TASK GOAL: Your task is to copy each line of the material that holds the word "title".

SUPPLIED INFORMATION:
§ §

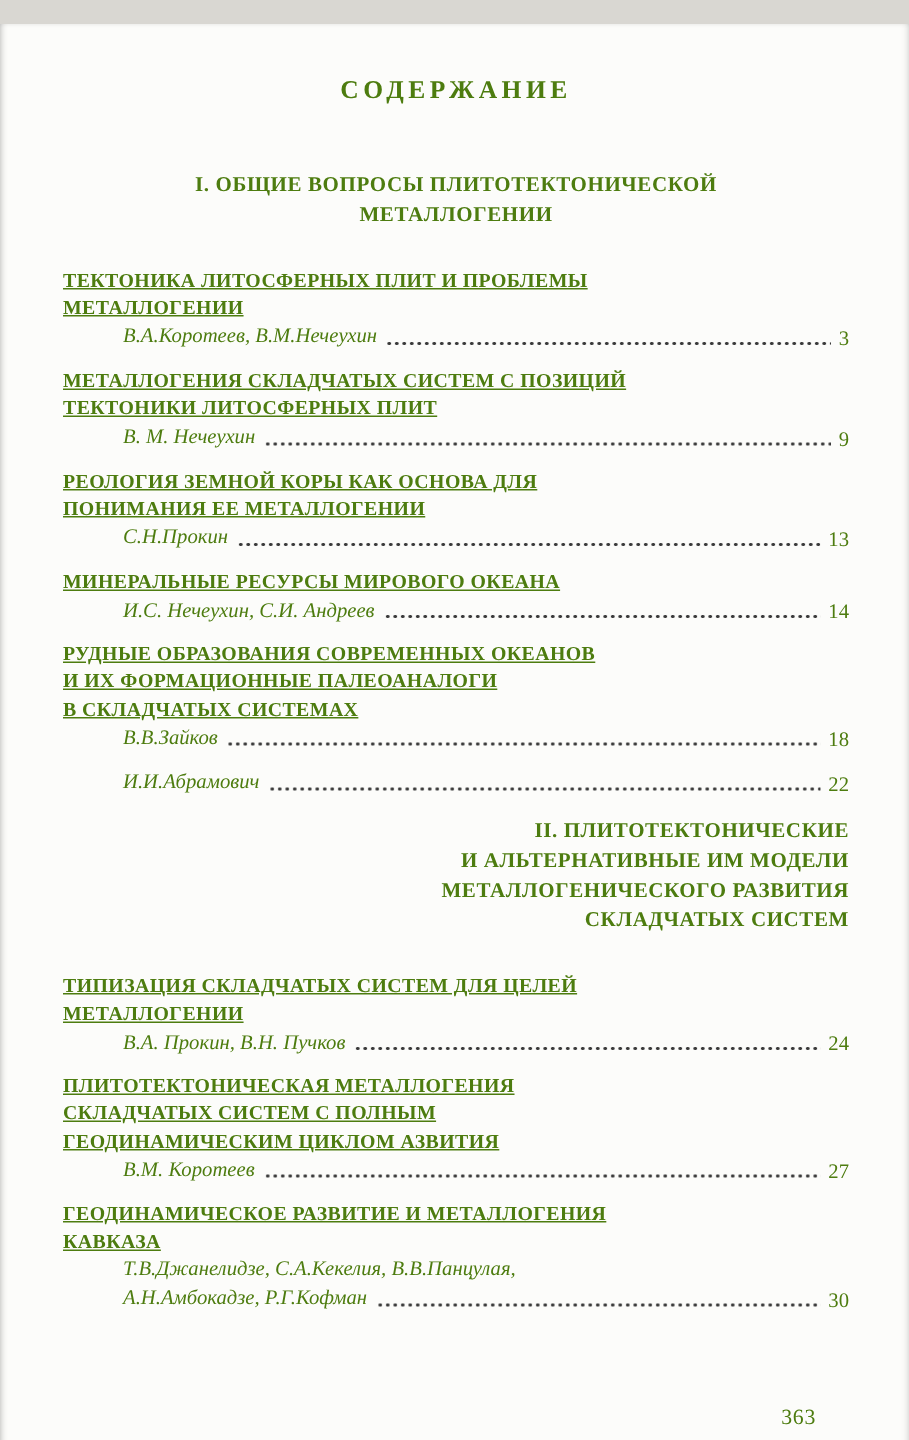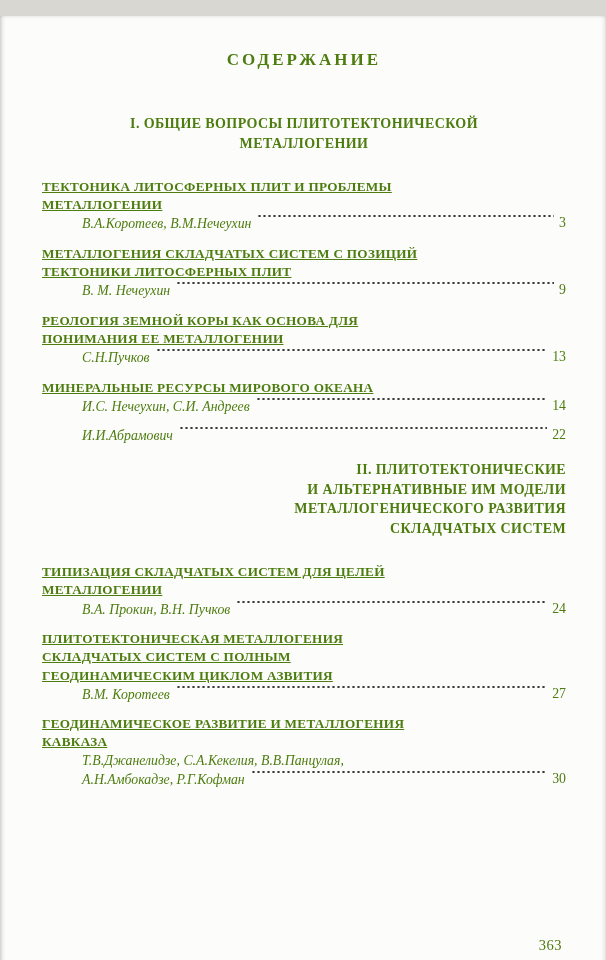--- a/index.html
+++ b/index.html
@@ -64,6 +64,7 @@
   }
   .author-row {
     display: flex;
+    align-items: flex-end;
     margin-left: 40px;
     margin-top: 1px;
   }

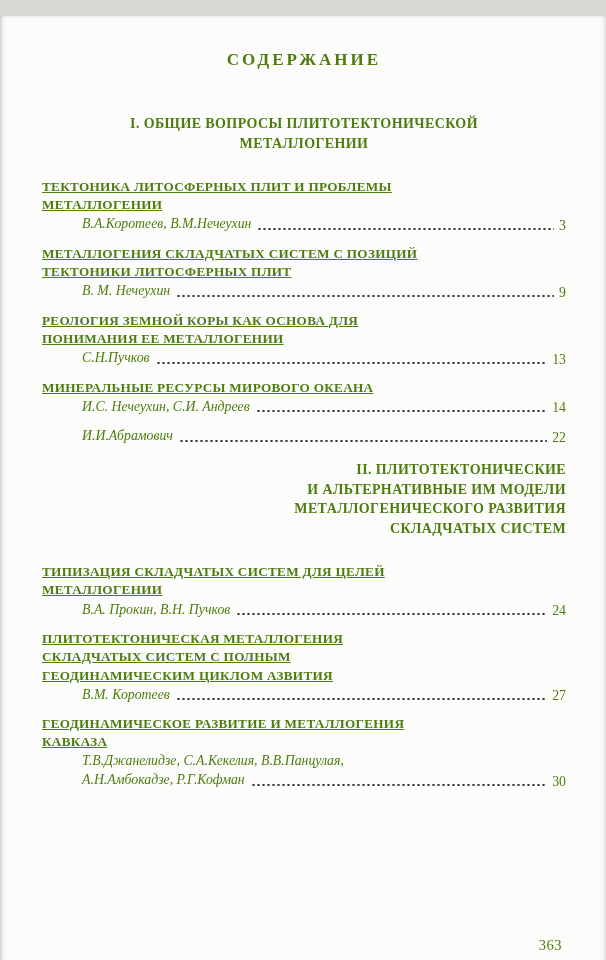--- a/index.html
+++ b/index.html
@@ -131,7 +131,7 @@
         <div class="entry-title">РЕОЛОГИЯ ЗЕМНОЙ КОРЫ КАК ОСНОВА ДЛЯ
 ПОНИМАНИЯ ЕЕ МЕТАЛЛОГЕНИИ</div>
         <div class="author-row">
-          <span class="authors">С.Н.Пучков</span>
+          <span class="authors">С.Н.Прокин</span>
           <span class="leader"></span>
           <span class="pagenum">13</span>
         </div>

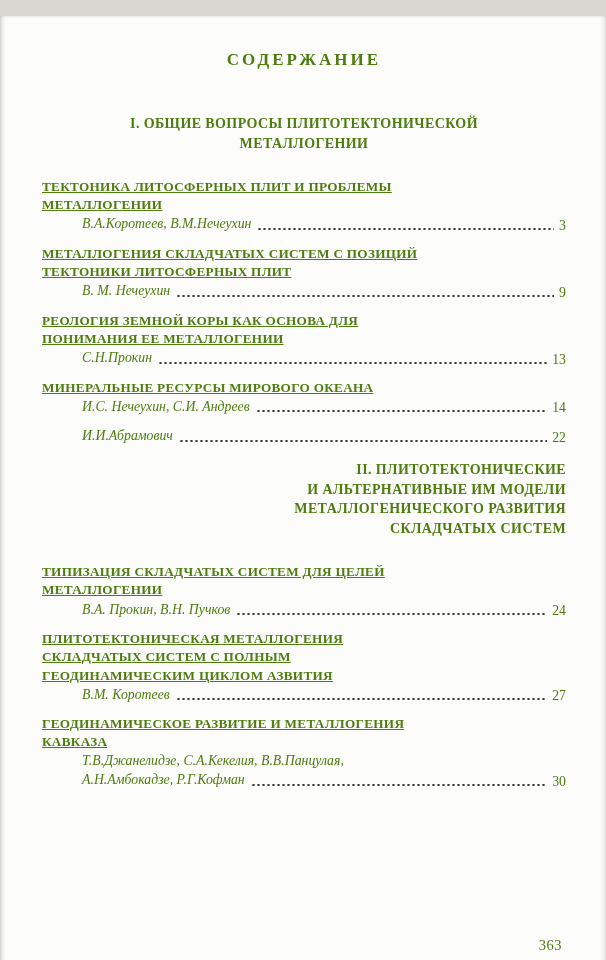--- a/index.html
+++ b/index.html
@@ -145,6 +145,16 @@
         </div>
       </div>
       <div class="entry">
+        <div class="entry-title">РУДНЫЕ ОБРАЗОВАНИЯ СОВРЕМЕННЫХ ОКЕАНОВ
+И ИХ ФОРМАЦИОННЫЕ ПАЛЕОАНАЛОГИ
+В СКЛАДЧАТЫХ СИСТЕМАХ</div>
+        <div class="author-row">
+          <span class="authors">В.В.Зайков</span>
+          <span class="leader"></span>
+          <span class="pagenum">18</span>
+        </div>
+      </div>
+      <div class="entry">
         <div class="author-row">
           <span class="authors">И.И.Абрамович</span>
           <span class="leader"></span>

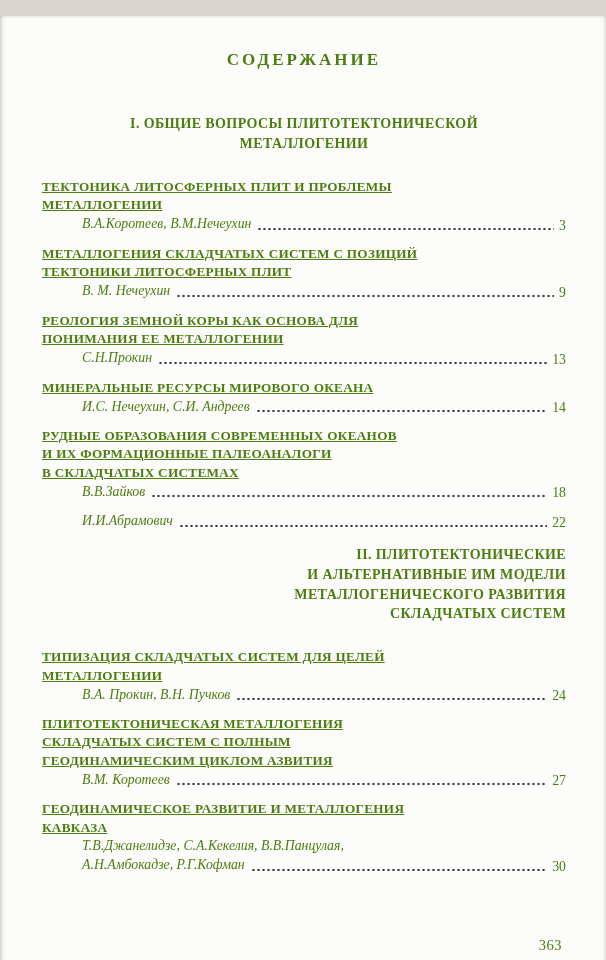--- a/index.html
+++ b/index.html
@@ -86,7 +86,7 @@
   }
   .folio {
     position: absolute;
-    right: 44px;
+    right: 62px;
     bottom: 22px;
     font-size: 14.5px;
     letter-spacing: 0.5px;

§ §

YOUR SOLUTION:
         <div class="entry-title">РЕОЛОГИЯ ЗЕМНОЙ КОРЫ КАК ОСНОВА ДЛЯ
+        <div class="entry-title">РУДНЫЕ ОБРАЗОВАНИЯ СОВРЕМЕННЫХ ОКЕАНОВ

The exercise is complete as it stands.